Taking the line with "(288, 254) // -> (242, 171) none" as the first, copy every line through the end of the records below exactly. Do not include pictures.

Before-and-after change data

^^^^

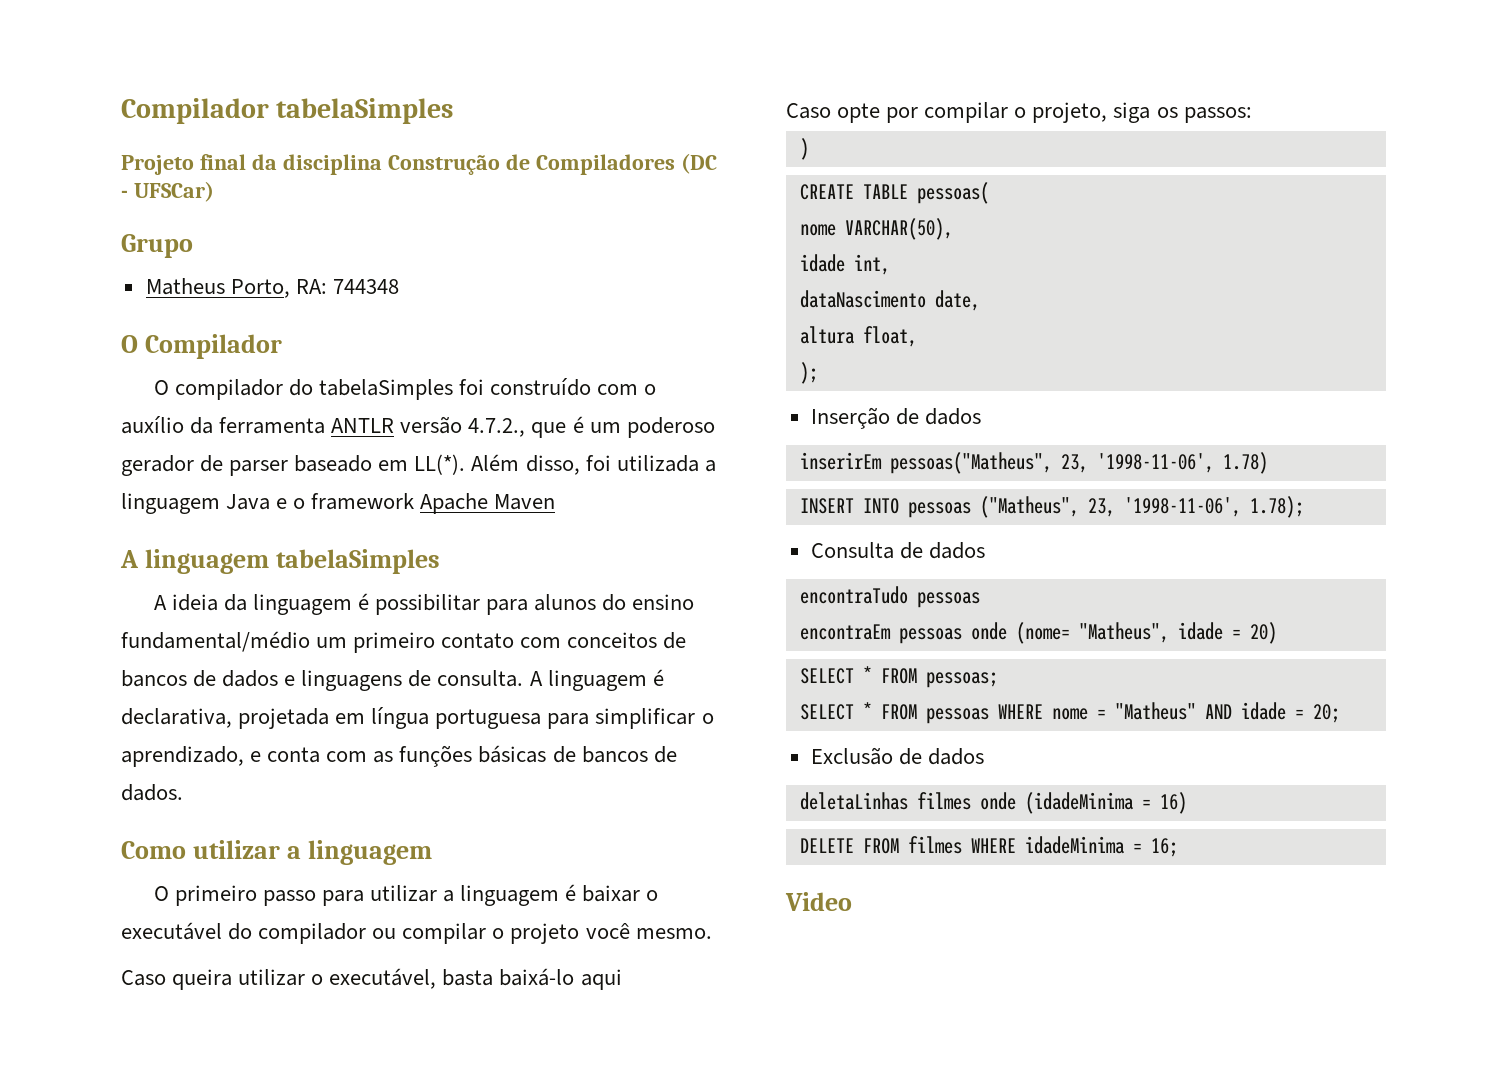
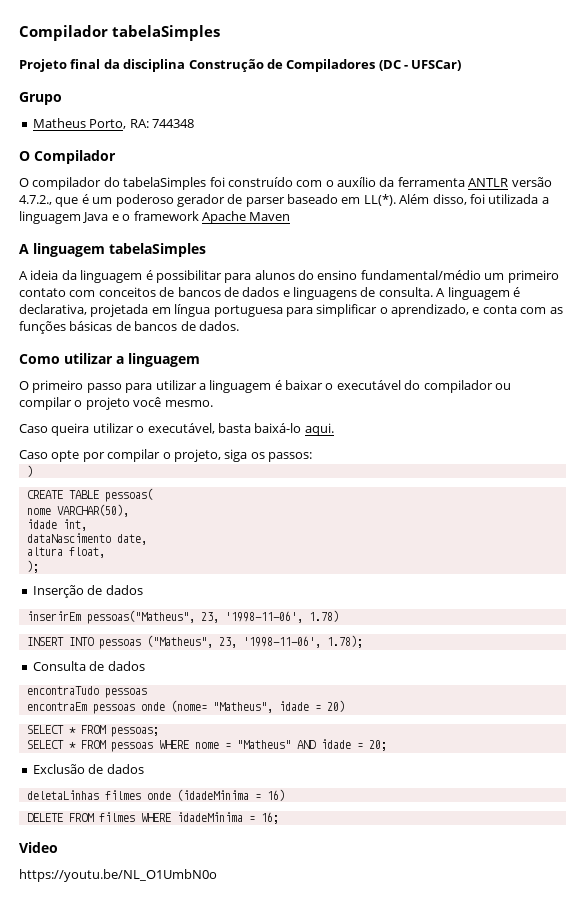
[580,969,622,990] aqui -> [304,423,334,436] aqui.
(852, 901) none -> [19,869,217,882] // https://youtu.be/NL_O1UmbN0o

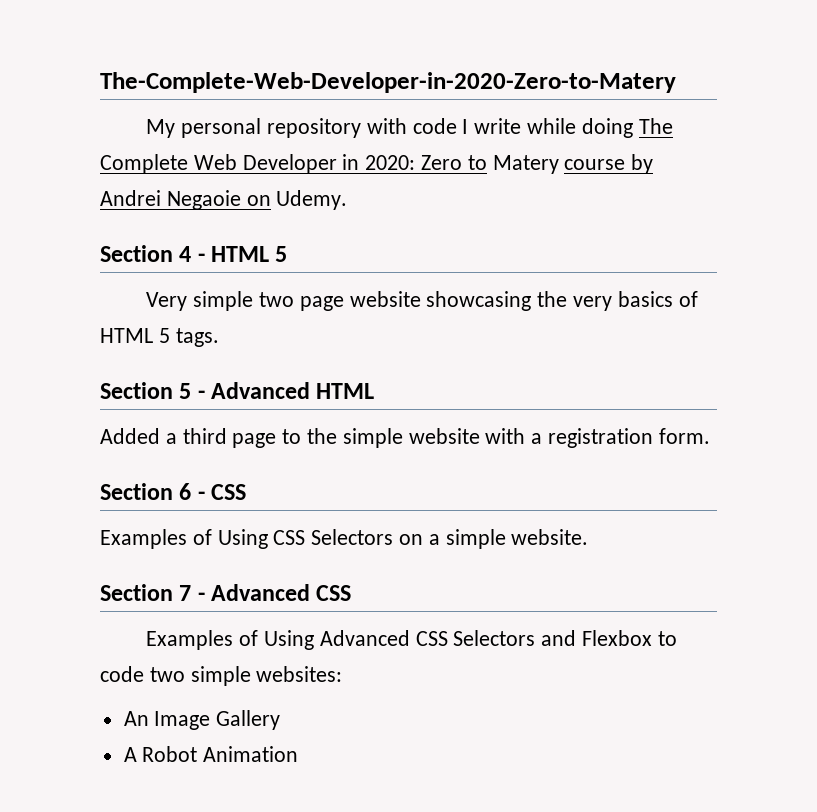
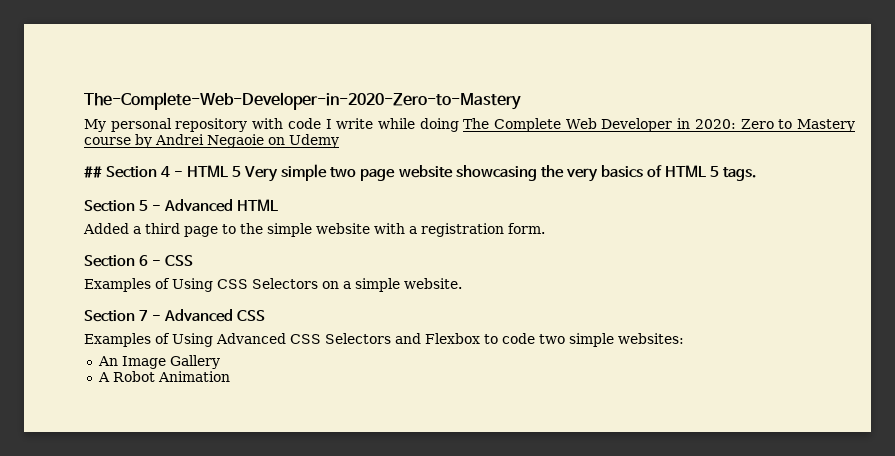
[100,72,676,93] The-Complete-Web-Developer-in-2020-Zero-to-Matery -> [84,92,521,110] The-Complete-Web-Developer-in-2020-Zero-to-Mastery
[492,155,559,174] Matery -> [797,119,856,132] Mastery
[276,190,348,210] Udemy. // -> [289,134,339,148] [84,166,102,178] Udemy // ##
(288, 254) // -> (242, 171) none

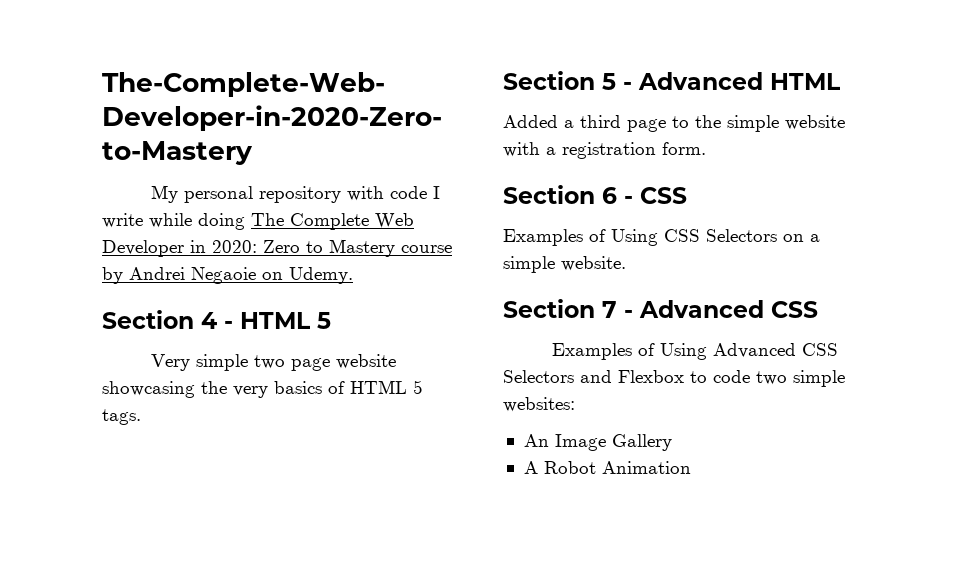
[289,134,339,148] [84,166,102,178] Udemy // ## -> [289,267,353,284] Udemy. //
(242, 171) none -> (331, 320) //

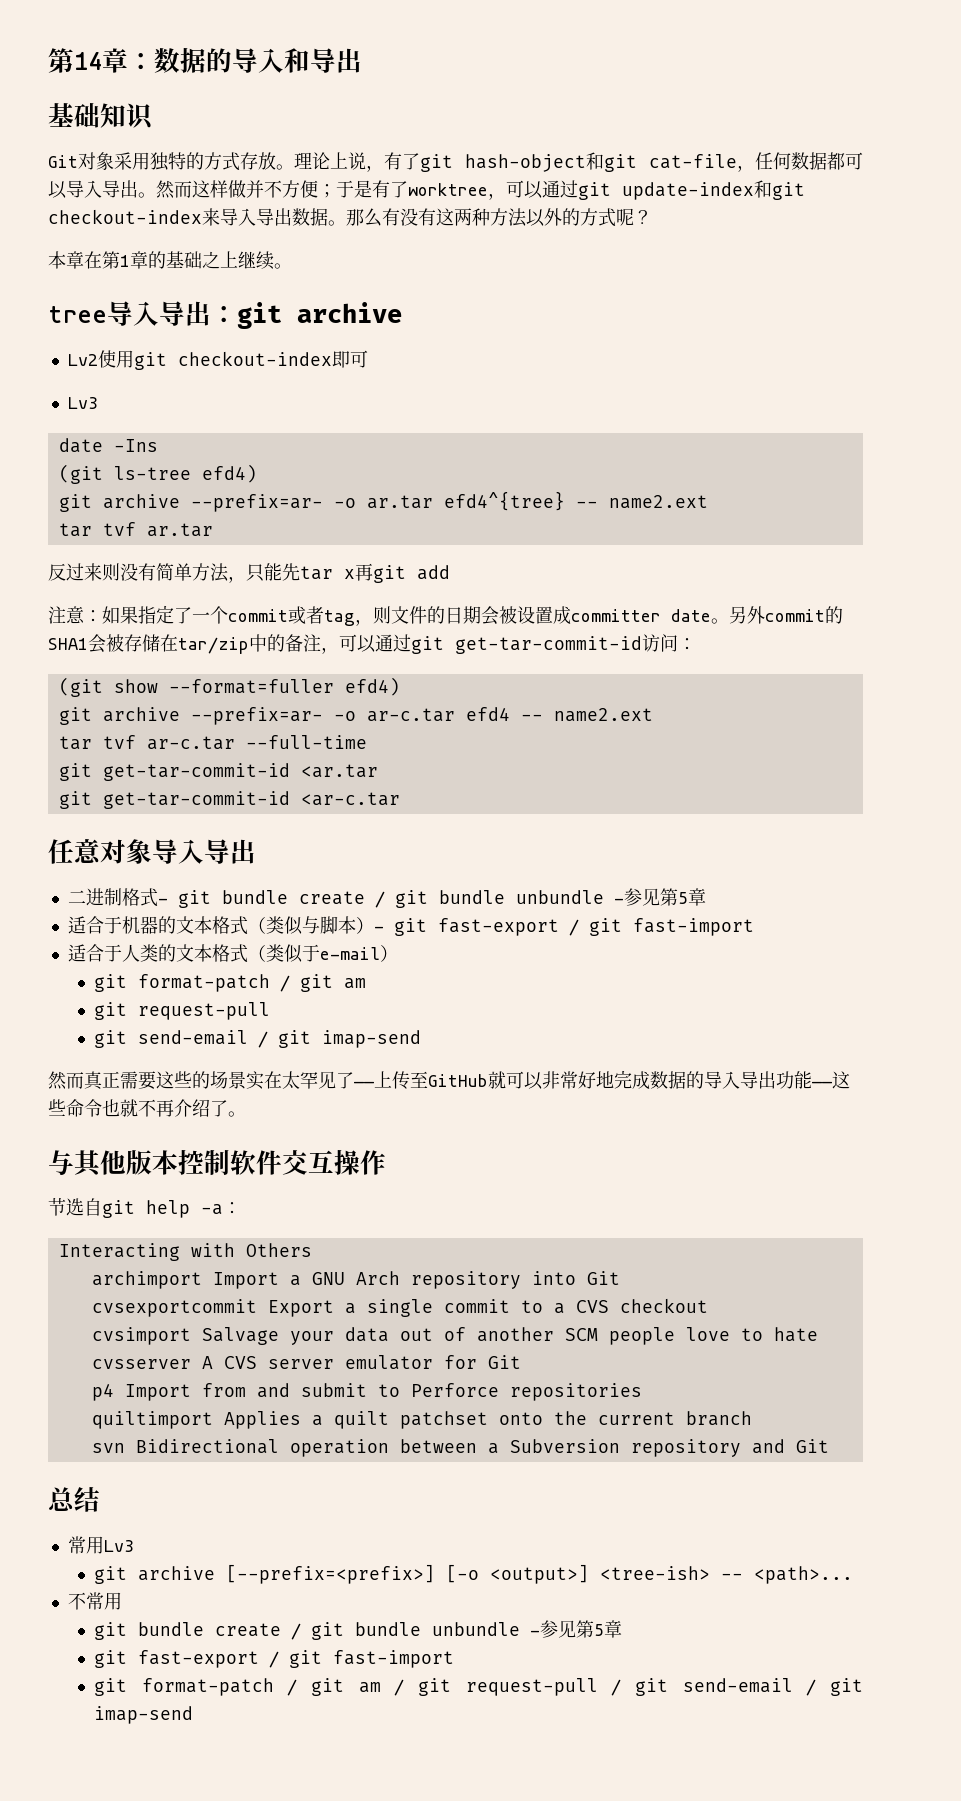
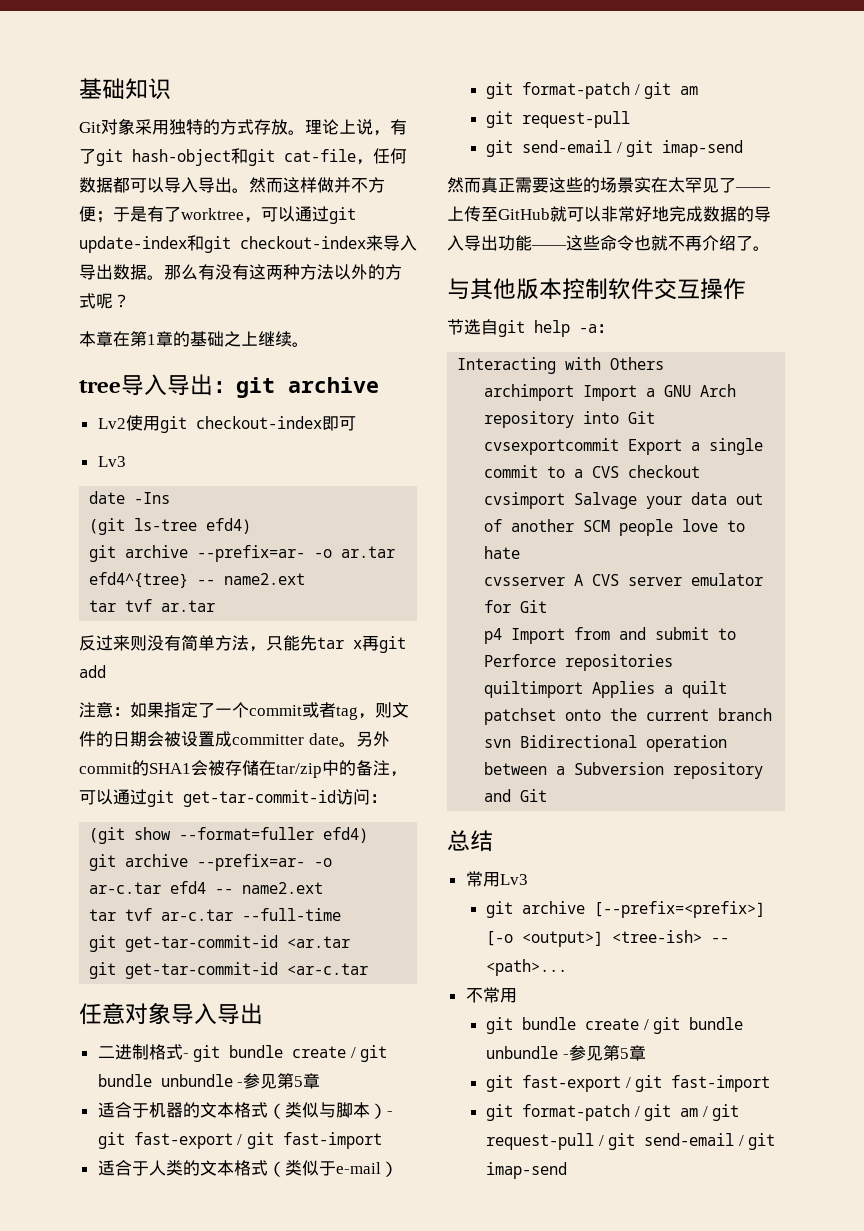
[48,47,362,73] 第14章：数据的导入和导出 // -> (79, 88) none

^^^^

**TASK RESULT**:
(288, 254) // -> (242, 171) none

[289,134,339,148] [84,166,102,178] Udemy // ## -> [289,267,353,284] Udemy. //
(242, 171) none -> (331, 320) //

[48,47,362,73] 第14章：数据的导入和导出 // -> (79, 88) none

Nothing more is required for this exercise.